The main thing to me is that even though he contributed greatly, technically and in spreading aikido through his movies, he never claimed to have created his own "style" of aikido, never called it "tenshin" or "Seagal" ryu or anything, always maintaining that there are no styles, there is only one aikido.

The differences that we spot on Seagal Sensei and his students are simply his personal approach to the art he does not claim or recognize that he created another "style" of aikido. Very honest and respectable, in my opinion...

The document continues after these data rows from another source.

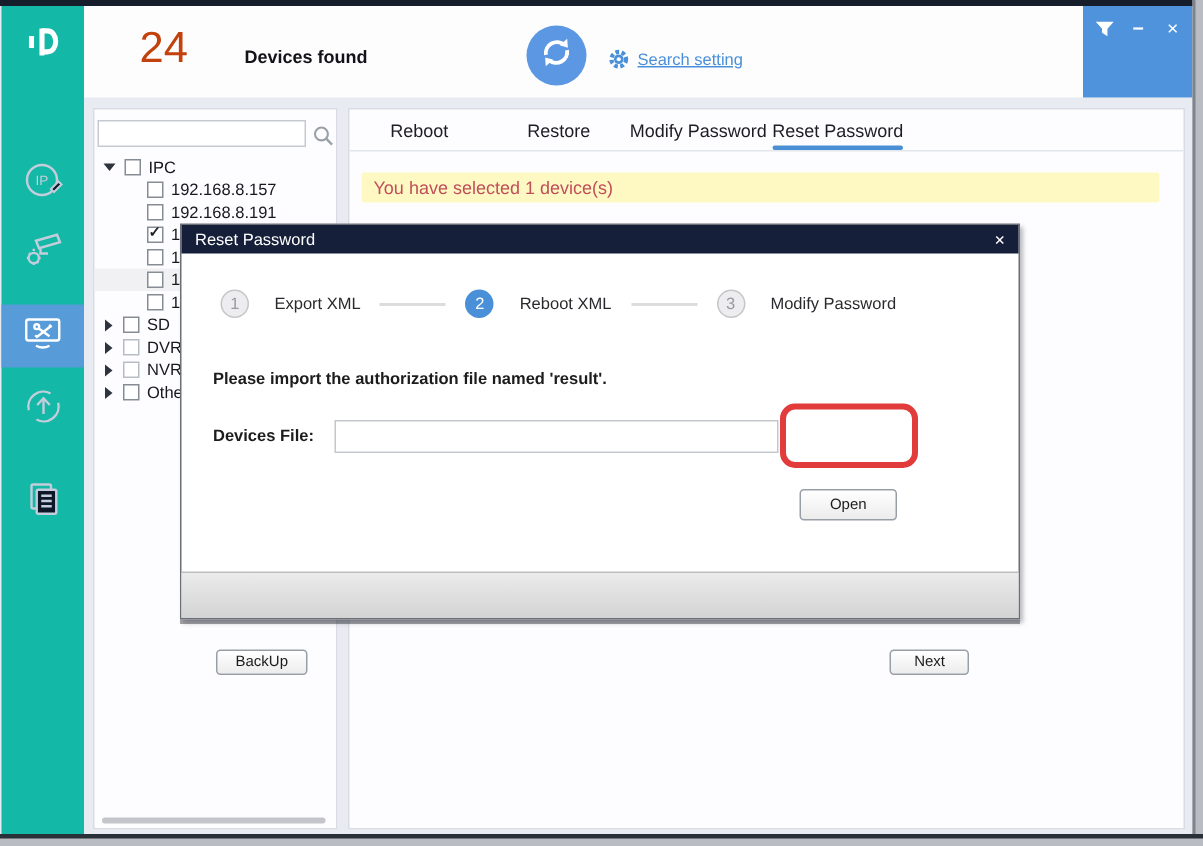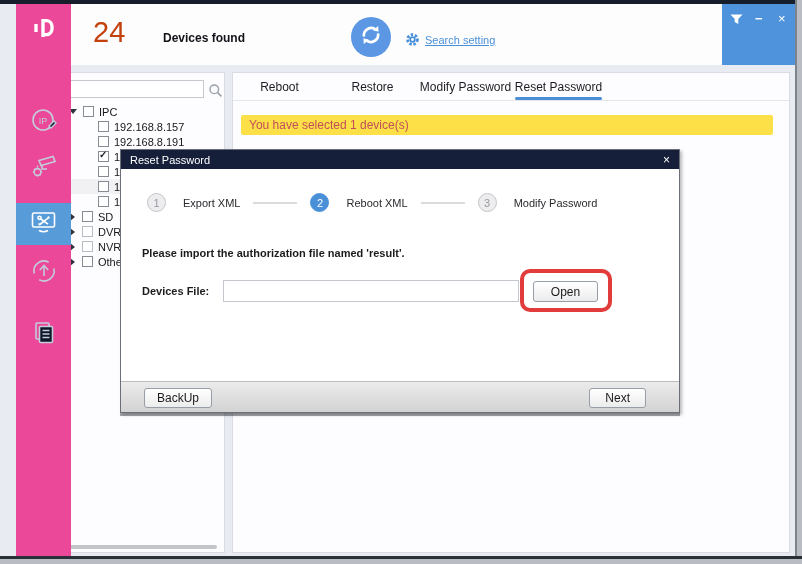"IP" .sidebar { background: #ec4899 -> #14b8a6; left: 16px -> 1px }
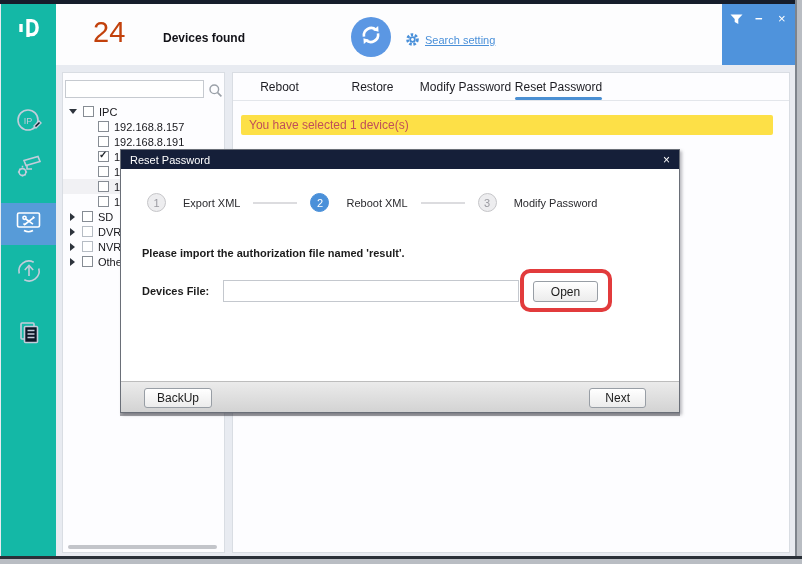"You have selected 1 device(s)" .selection-banner { background: #fde047 -> #fef9c3 }
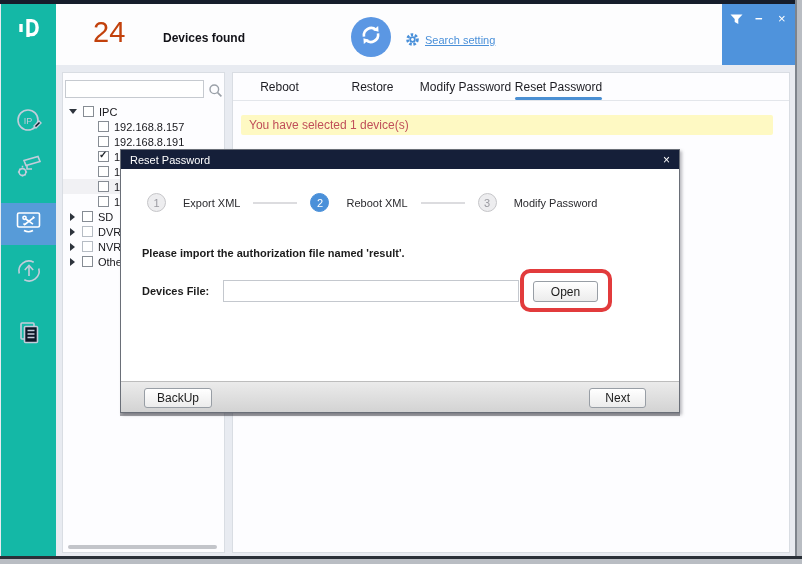"Open" .btn { font-size: 12px -> 10px; margin-top: none -> 45px }
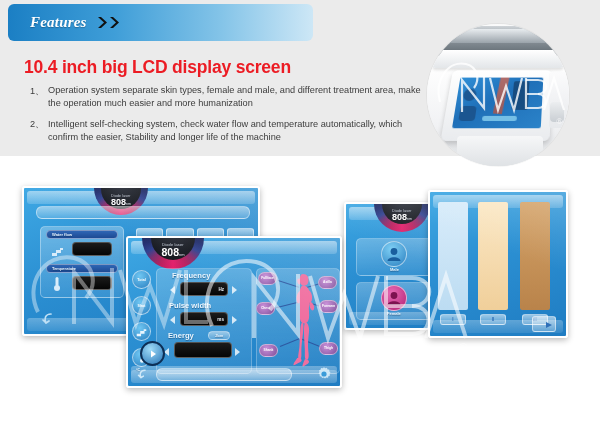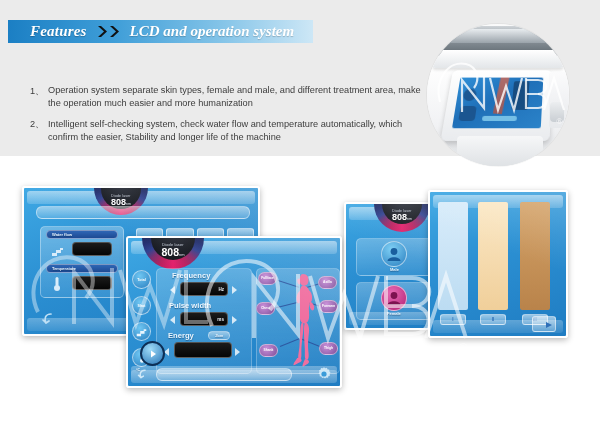"Features" .banner { border-radius: none -> 6px; height: 23px -> 37px; top: 20px -> 4px }
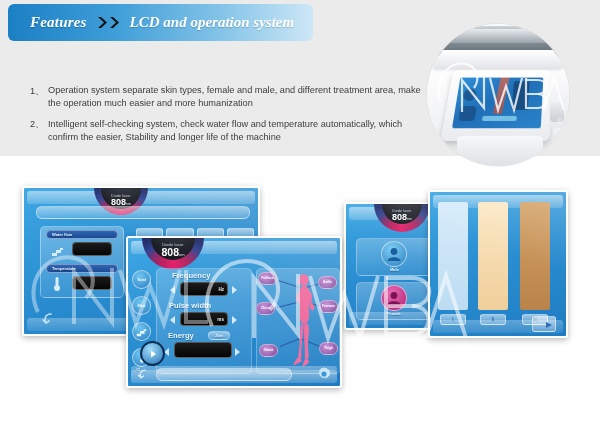"LCD and operation system" span.banner-title { html: <span>LCD and operation system</span> -> none }
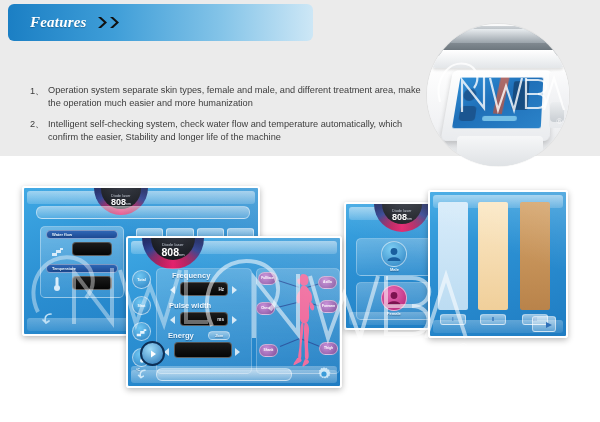"10.4 inch big LCD display" div.headline { html: none -> <div>10.4 inch big LCD display screen</div> }
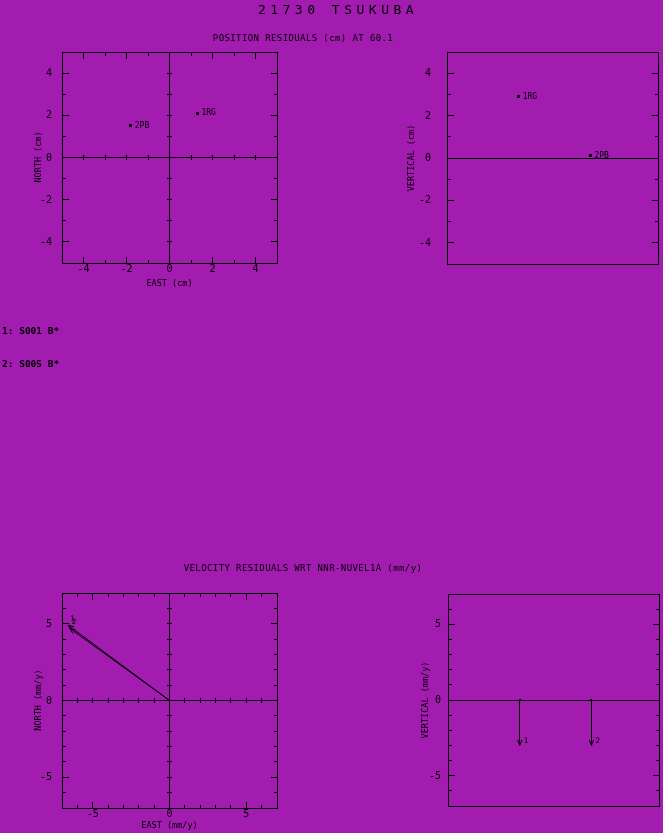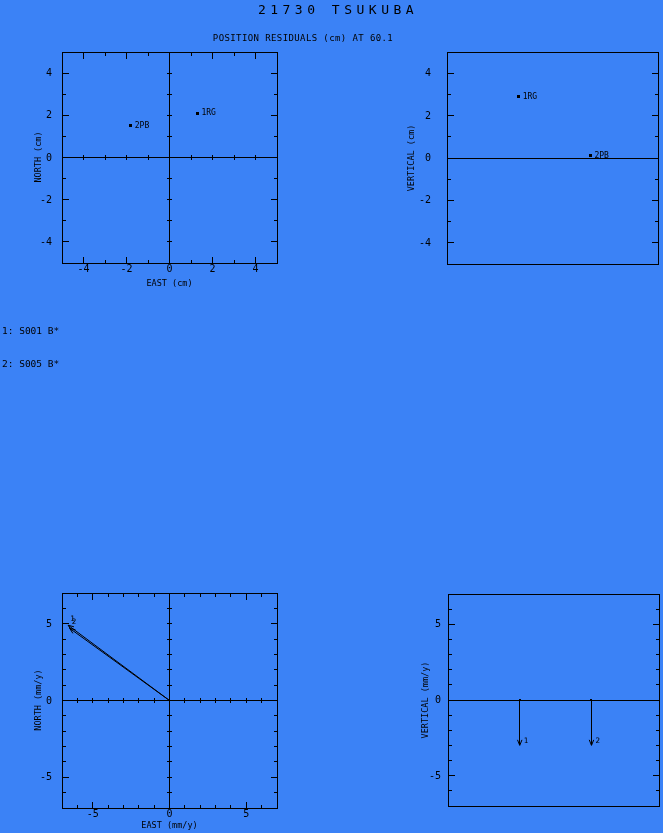"21730 TSUKUBA" #page { background: #3b82f6 -> #a21caf }
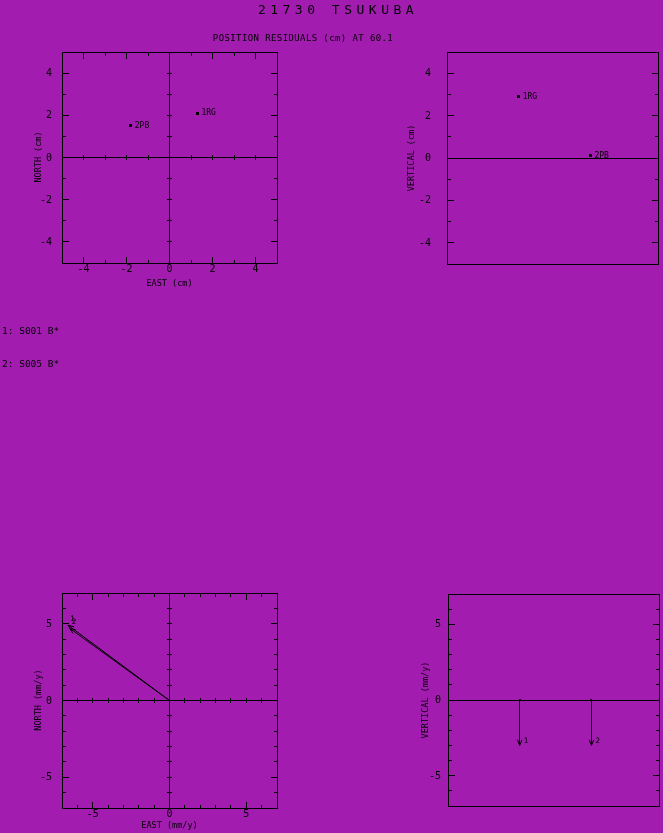"1: S001 B*" #legend { font-weight: none -> bold }
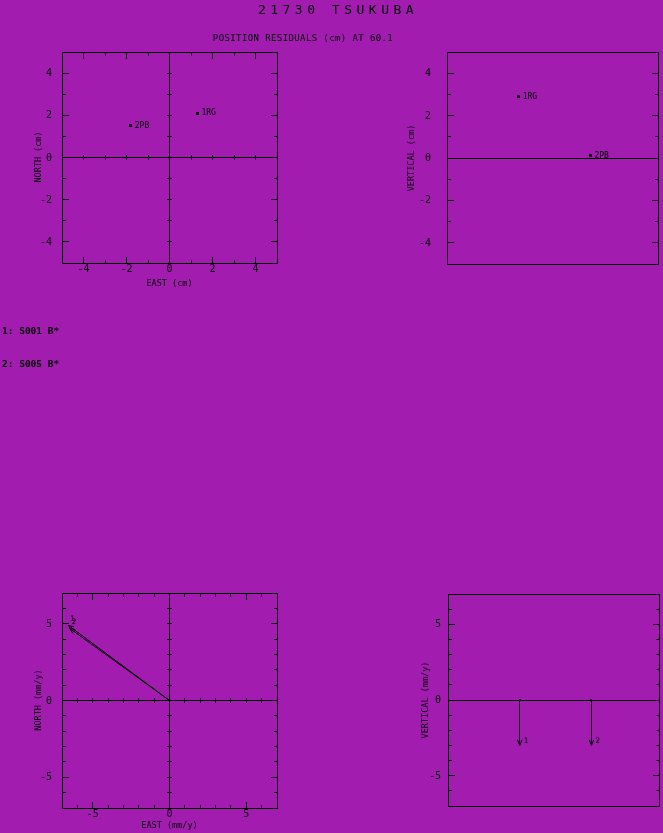"VELOCITY RESIDUALS WRT NNR-NUVEL1A" div.abs { html: none -> <div>VELOCITY RESIDUALS WRT NNR-NUVEL1A (mm/y)</div> }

Thats helped me alot thank you for that think i will strive for the same idea once im more experinced ive done shotokan karate for 17 years and i think i will adapt my aikido into deflecting punches and kicks ect....when i do actually get to that point

Derek
10-26-2015, 10:15 AM
He does have a few schools under his direction in the US. Check out Three Rivers Aikido in St. Louis on the Web.

bkedelen
10-26-2015, 11:15 AM
I think Segal's Aikido style is "retired".

tenshinaikidoka
10-27-2015, 05:01 PM
The only one who is directly affiliated with Seagal is Elliot Freeman which is the Three Rivers Dojo located in Missouri like had been suggested above. No one else, to my knowledge, is currently affiliated with him, just branched off and done their own thing now.

Tim Ruijs
10-30-2015, 08:16 AM
I really do not think Steven has developed a new style. Every Aikidoka (eventually) defines his own style.
His form is definitely more expressive, but that is not unique. Every practisioner has favourite techniques, or signature moves if you will.
Still Aikikai...rather mainstream (which is not meant as value judgement!).
He made great name for Aikido, which is certainly very valuable for the art :D

Cromwell
11-15-2015, 04:22 AM
Yes Sensei Seagal has developed his own style. Very practical and perhaps I would less style more technique. You can see the Aikikai roots however, the application is very different.

MrIggy
01-19-2016, 07:41 AM
It's just Aikido, with the same techniques. The only difference is in the "commitment" he shows in his techniques which seems to be more realistic. That's it.

Greg Jennings
01-20-2016, 08:23 AM
You might look into Hiroshi Isoyama Sensei's aikido.

aiki_marcos
05-29-2016, 07:35 PM
I see Hiroshi Isoyama teaches regularly in California.

http://www.isoyamaaikido.com/ourdojo.html

rugwithlegs
05-29-2016, 08:18 PM
Different schools had different basics. Tomiki was unusually tall, and his aikido has shomen ate as a basic along with a dozen variations on it. Less focus on Shihonage and koshinage than I learned. Seagal is listed as 6'4" on line. Morihei Ueshiba reported failed his initial military physical for being too short.

I had a 6'8" student. No problem with Iriminage, lots of discomfort with Shihonage and aikiotoshi. I think Seagal answered to his body type, same as the second Doshu.